═══ Extracted material

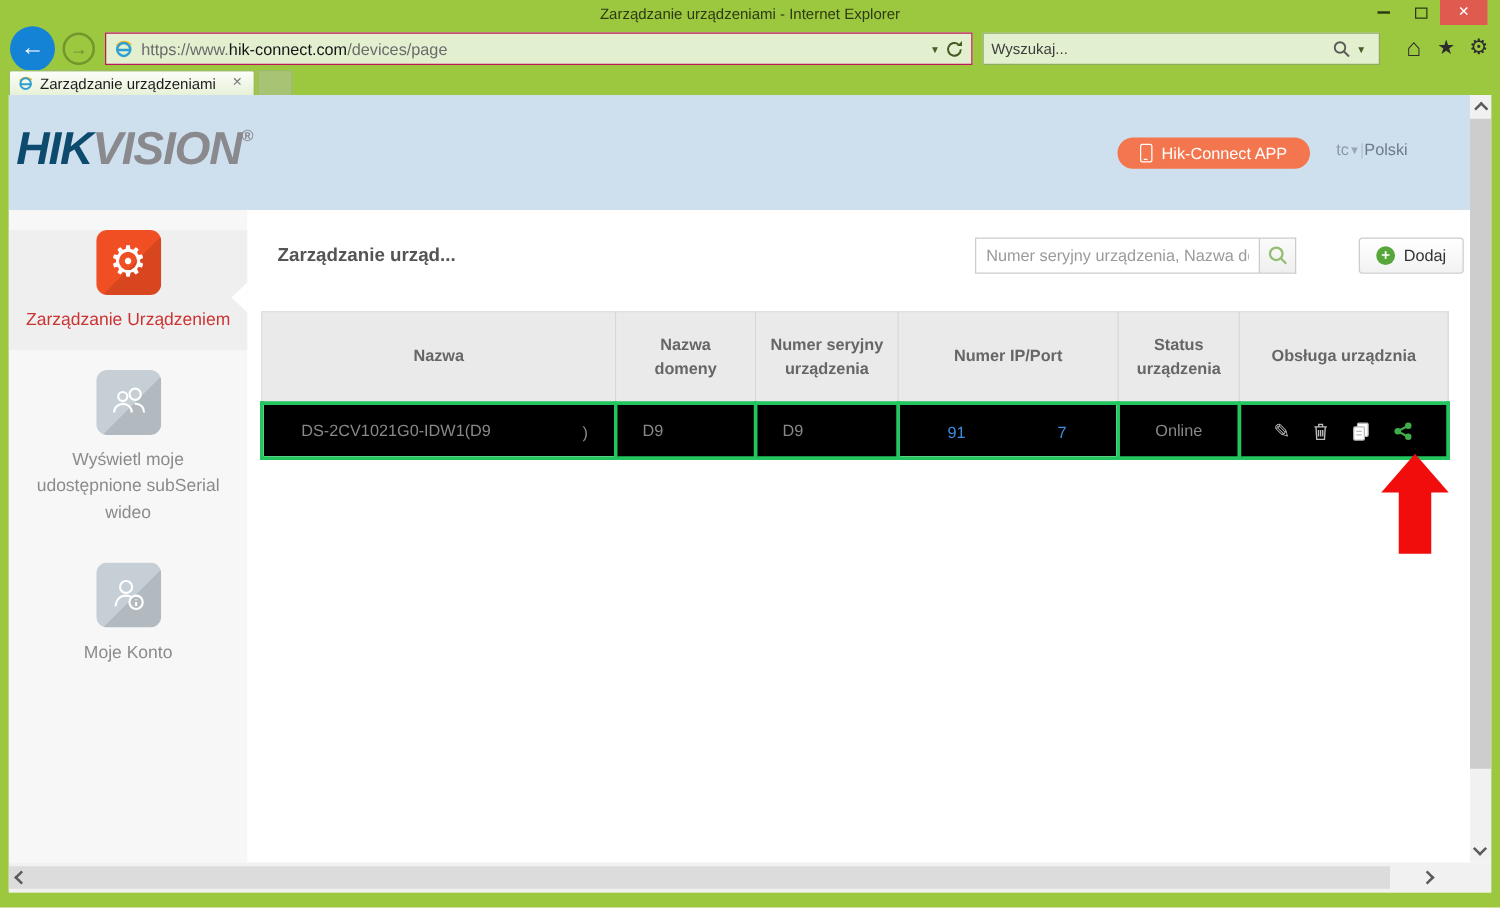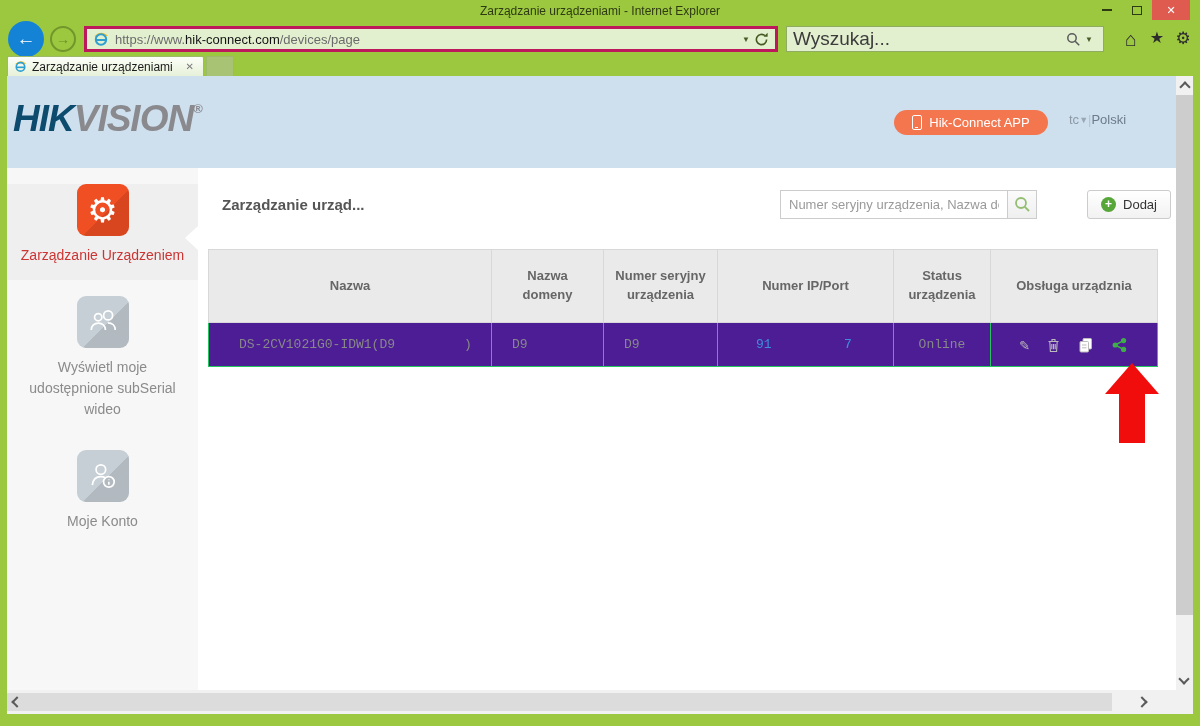--- a/index.html
+++ b/index.html
@@ -13,29 +13,29 @@
   .win-btn { width:30px; height:20px; display:flex; align-items:center; justify-content:center; color:#2e3a12; }
   .min-glyph { width:10px; height:2px; background:#2e3a12; }
   .max-glyph { width:10px; height:9px; border:1.5px solid #2e3a12; }
   .win-close { width:38px; background:#DF5B50; color:#fff; font-size:11px; }
 
   .toolbar { position:absolute; top:22px; left:0; right:0; height:34px; display:flex; align-items:center; padding-left:8px; }
   .nav-back { width:36px; height:36px; border-radius:50%; background:#1583D5; color:#fff; font-size:19px; font-weight:bold;
               display:flex; align-items:center; justify-content:center; flex:none; }
   .nav-fwd { width:26px; height:26px; border-radius:50%; border:2px solid rgba(62,88,18,.45); color:rgba(62,88,18,.55);
              font-size:14px; display:flex; align-items:center; justify-content:center; margin:0 8px 0 6px; flex:none; }
-  .addr-bar { width:694px; height:26px; background:#E3F0D0; border:3px solid #be185d; display:flex; align-items:center;
+  .addr-bar { width:694px; height:26px; background:#E3F0D0; border:1px solid #be185d; display:flex; align-items:center;
               padding:0 6px; font-size:13px; flex:none; }
   .addr-url { margin-left:6px; white-space:nowrap; overflow:hidden; }
   .url-dim { color:#6b6b6b; } .url-domain { color:#141414; }
   .addr-spacer { flex:1; }
   .caret { color:#4a5d28; font-size:10px; padding:0 4px; }
   .chrome-search { width:318px; height:26px; background:#E3F0D0; border:1px solid #8FAC62; display:flex; align-items:center;
                    margin-left:8px; padding:0 6px; flex:none; }
-  .chrome-search input { flex:1; border:0; background:transparent; outline:none; font-size:19px; color:#333;
+  .chrome-search input { flex:1; border:0; background:transparent; outline:none; font-size:12px; color:#333;
                          font-family:"Liberation Sans",sans-serif; }
   .chrome-search input::placeholder { color:#3c3c3c; }
   .chrome-icons { display:flex; margin-left:14px; }
   .chrome-icon { width:26px; text-align:center; color:#2d2d2d; }
   .home-g { font-size:20px; } .star-g { font-size:16px; } .gear-g { font-size:17px; }
 
   .tabrow { position:absolute; top:56px; left:0; right:0; height:20px; }
   .tab { position:absolute; left:7px; top:0; width:197px; height:20px;
          background:linear-gradient(#fcfef9,#e7f1d8); border:1px solid #9DB96A; border-bottom:none;
          border-radius:2px 2px 0 0; display:flex; align-items:center; padding:0 6px; }
@@ -84,21 +84,21 @@
                     display:flex; align-items:center; justify-content:center; }
   .add-btn { position:absolute; left:889px; top:22px; width:84px; height:29px; border:1px solid #ccc; border-radius:3px;
              background:linear-gradient(#ffffff,#f2f2f2); display:flex; align-items:center; justify-content:center; gap:7px;
              font-size:13px; color:#333; }
   .plus-ic { width:15px; height:15px; border-radius:50%; background:#57A639; color:#fff; font-size:12px; line-height:15px;
              text-align:center; font-weight:bold; }
 
   table.devices { position:absolute; left:10px; top:81px; width:949px; border-collapse:collapse; table-layout:fixed; }
   .devices th { height:73px; background:#EAEAEA; border:1px solid #D8D8D8; font-size:13px; font-weight:bold; color:#666;
                 text-align:center; line-height:1.45; padding:6px 10px; }
-  .devices td { height:44px; border:1px solid #22c55e; font-size:13px; color:#888; background:#4c1d95;font-family:Liberation Mono, monospace; }
+  .devices td { height:44px; border:3px solid #22c55e; font-size:13px; color:#888; background:#000000; }
   .td-name { padding-left:30px; position:relative; }
   .name-suffix { position:absolute; left:255px; top:0; line-height:44px; }
   .td-pad { padding-left:20px;margin-top:29px; }
   .td-ip { position:relative; color:#3C8DDE; }
   .ip-a { position:absolute; left:38px; top:0; line-height:44px; color:#3C8DDE; }
   .ip-b { position:absolute; left:126px; top:0; line-height:44px; color:#3C8DDE; }
   .td-status { text-align:center; color:#7AB800; }
   .td-ops { }
   .ops-wrap { display:flex; align-items:center; justify-content:center; gap:17px; }
   .op-pencil { color:#BBB; font-size:16px; }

══════

● **What the exercise asks**: What lines in the listing above hold the string "bold"? List them.

● **The completed task**:
   .nav-back { width:36px; height:36px; border-radius:50%; background:#1583D5; color:#fff; font-size:19px; font-weight:bold;
              text-align:center; font-weight:bold; }
   .devices th { height:73px; background:#EAEAEA; border:1px solid #D8D8D8; font-size:13px; font-weight:bold; color:#666;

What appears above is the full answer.